Пальцы настойчиво теребят, вертят, играют, пальцы сына моего, рожденного глупым каф-Малахом от смертной! – что ты делаешь, младенец?!
Щелкает застежка.
Живой воздух касается меня. Мгновенно воспряв, вслушиваюсь – насквозь, как бывало раньше. И с ужасом понимаю, как мало от меня осталось. Прежде я шутя ловил шелест игральных костей в мешочке, когда двенадцатирукий Горец в дебрях Кайласы намекал на славную возможность проиграть ему горсть-другую пыльцы Пожелай-Дерева; о, прежде…
И все-таки медальон открылся не зря.
Рядом, совсем недалеко – на полброска мне-прежнему – дрогнули три сфиры из десяти, словно готовясь силой Света Внешнего нарушить влияние верха на основу, что в ракурсе Сосудов дает возможность рождения Малаха, а в ракурсе Многоцветья – надежду на всплеск Чуда.

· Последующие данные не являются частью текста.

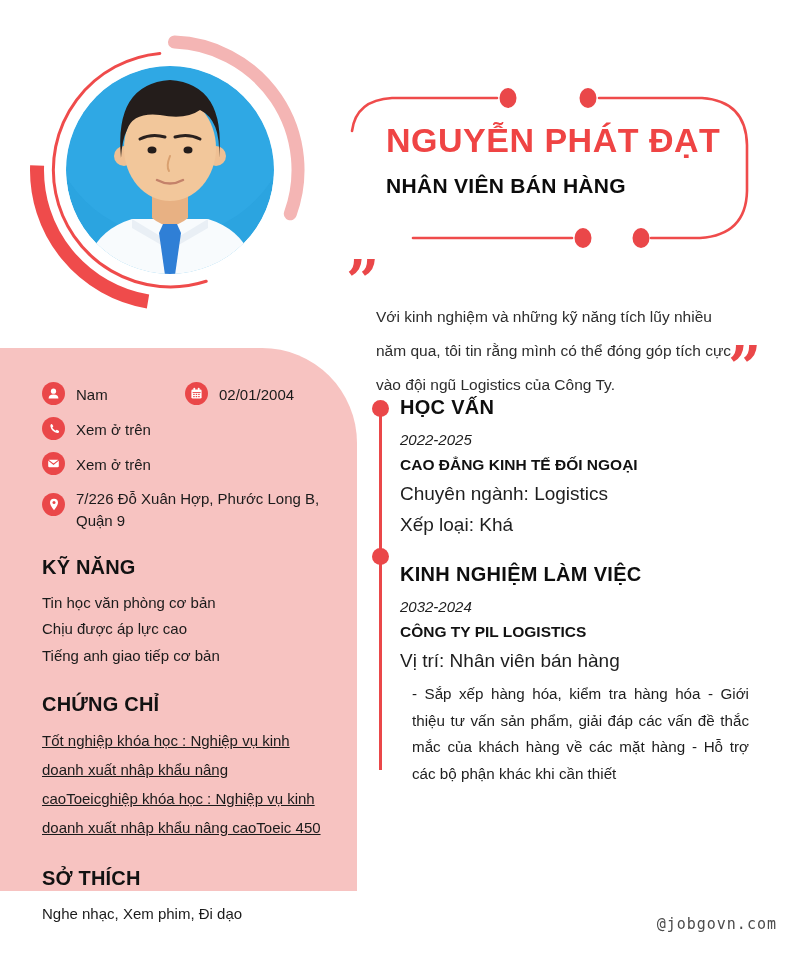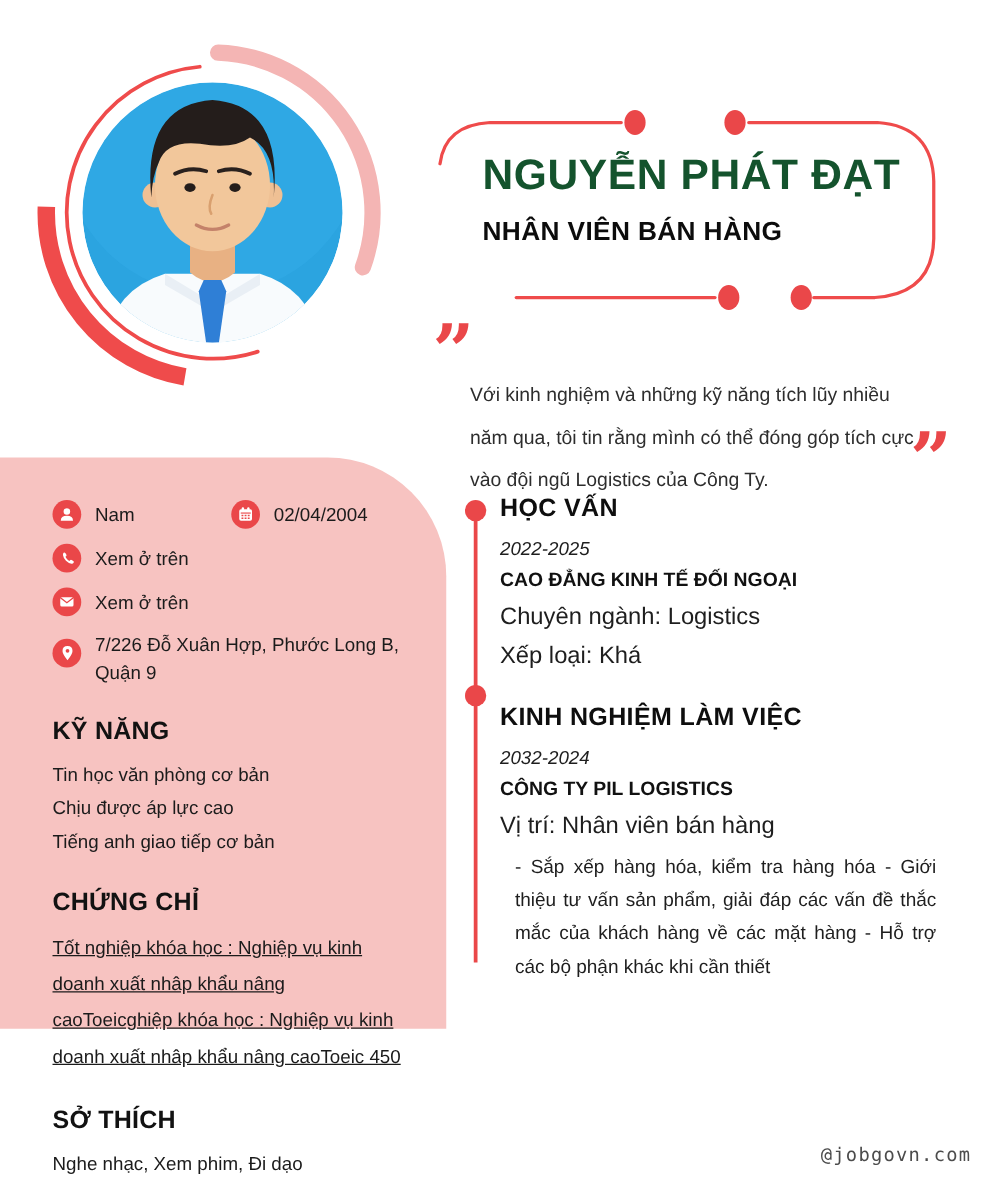--- a/index.html
+++ b/index.html
@@ -10,39 +10,39 @@
     --ink:#1b1b1b;
   }
   *{margin:0;padding:0;box-sizing:border-box;}
   body{font-family:"Liberation Sans",sans-serif;background:#fff;color:var(--ink);}
   .page{position:relative;width:790px;height:963px;background:#fff;overflow:hidden;}
 
   
   .photo-decor{position:absolute;left:28px;top:28px;width:290px;height:290px;}
 
   
-  .sidebar{position:absolute;left:0;top:366px;width:357px;height:457px;
+  .sidebar{position:absolute;left:0;top:348px;width:357px;height:543px;
     background:var(--pink);border-radius:0 95px 0 0;padding:34px 30px 0 42px;}
   .p-row{display:flex;align-items:flex-start;margin-bottom:11px;font-size:15px;}
   .p-cell{display:flex;align-items:center;gap:11px;}
   .p-cell.first{width:143px;}
   .p-icon{flex:0 0 23px;width:23px;height:23px;border-radius:50%;background:var(--accent);
     display:flex;align-items:center;justify-content:center;}
   .p-icon svg{display:block;}
   .p-row.address .p-icon{margin-top:7px;}
   .p-row.address .p-cell{align-items:flex-start;}
   .p-text{line-height:1.45;padding-top:2px;}
   .sb-heading{font-size:20px;font-weight:800;letter-spacing:.2px;margin:24px 0 11px;color:#121212;}
   .sb-item{font-size:15px;line-height:1.76;}
   .sb-para{font-size:15px;line-height:1.93;text-decoration:underline;}
 
   
   .name-frame{position:absolute;left:340px;top:85px;}
   .person-name{position:absolute;left:386px;top:121px;font-size:34px;font-weight:800;
-    letter-spacing:.5px;color:#14532d;white-space:nowrap;}
+    letter-spacing:.5px;color:#ef4444;white-space:nowrap;}
   .person-title{position:absolute;left:386px;top:174px;font-size:21px;font-weight:700;
     letter-spacing:.3px;color:#0c0c0c;white-space:nowrap;}
 
   
   .quote-mark{position:absolute;color:var(--accent);font-size:58px;font-weight:700;
     line-height:1;font-family:"DejaVu Serif",serif;}
   .quote-open{left:346px;top:252px;}
   .quote-close{left:728px;top:338px;}
   .summary-text{position:absolute;left:376px;top:300px;width:370px;
     font-size:15.5px;line-height:34px;color:#2d2d2d;}
@@ -176,21 +176,21 @@
               <g fill="#ea4749">
                 <rect x="3.2" y="6.8" width="1.5" height="1.2"></rect>
                 <rect x="5.7" y="6.8" width="1.5" height="1.2"></rect>
                 <rect x="8.2" y="6.8" width="1.5" height="1.2"></rect>
                 <rect x="3.2" y="9" width="1.5" height="1.2"></rect>
                 <rect x="5.7" y="9" width="1.5" height="1.2"></rect>
                 <rect x="8.2" y="9" width="1.5" height="1.2"></rect>
               </g>
             </svg>
         </span>
-        <span class="p-text">02/04/2004</span>
+        <span class="p-text">02/01/2004</span>
       </div>
     </div>
 
     <div class="p-row">
       <div class="p-cell">
         <span class="p-icon">
           <svg width="12" height="12" viewBox="0 0 12 12">
               <path d="M 2.6 0.9 q 1 -0.6 1.6 0.3 l 1 1.6 q 0.5 0.8 -0.3 1.5 l -0.6 0.5 q 0.6 1.3 1.6 2.2 q 0.9 1 2.2 1.6 l 0.5 -0.6 q 0.7 -0.8 1.5 -0.3 l 1.6 1 q 0.9 0.6 0.3 1.6 q -0.7 1.2 -2 1 q -2.8 -0.4 -5.2 -2.8 Q 2.4 6.1 2 3.3 q -0.2 -1.5 0.6 -2.4 Z" fill="#fff" transform="translate(0.7,0.4) scale(0.85)"></path>
             </svg>
         </span>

Старый рав Элиша бен-Абуя, ехидный Чужой на циновке, ты бы, наверное, изругал меня вдребезги за такую трактовку Сокровенной Книги Сифры де-Цниута…
Прости, мудрый рав, но сейчас надежда мне стократ важней любых тонкостей.
Что, собственно, от меня осталось, кроме надежды?
Сфиры дрогнули еще раз, надолго замерли, словно колеблясь, после чего взорвались гулким эхом – и снова тишина.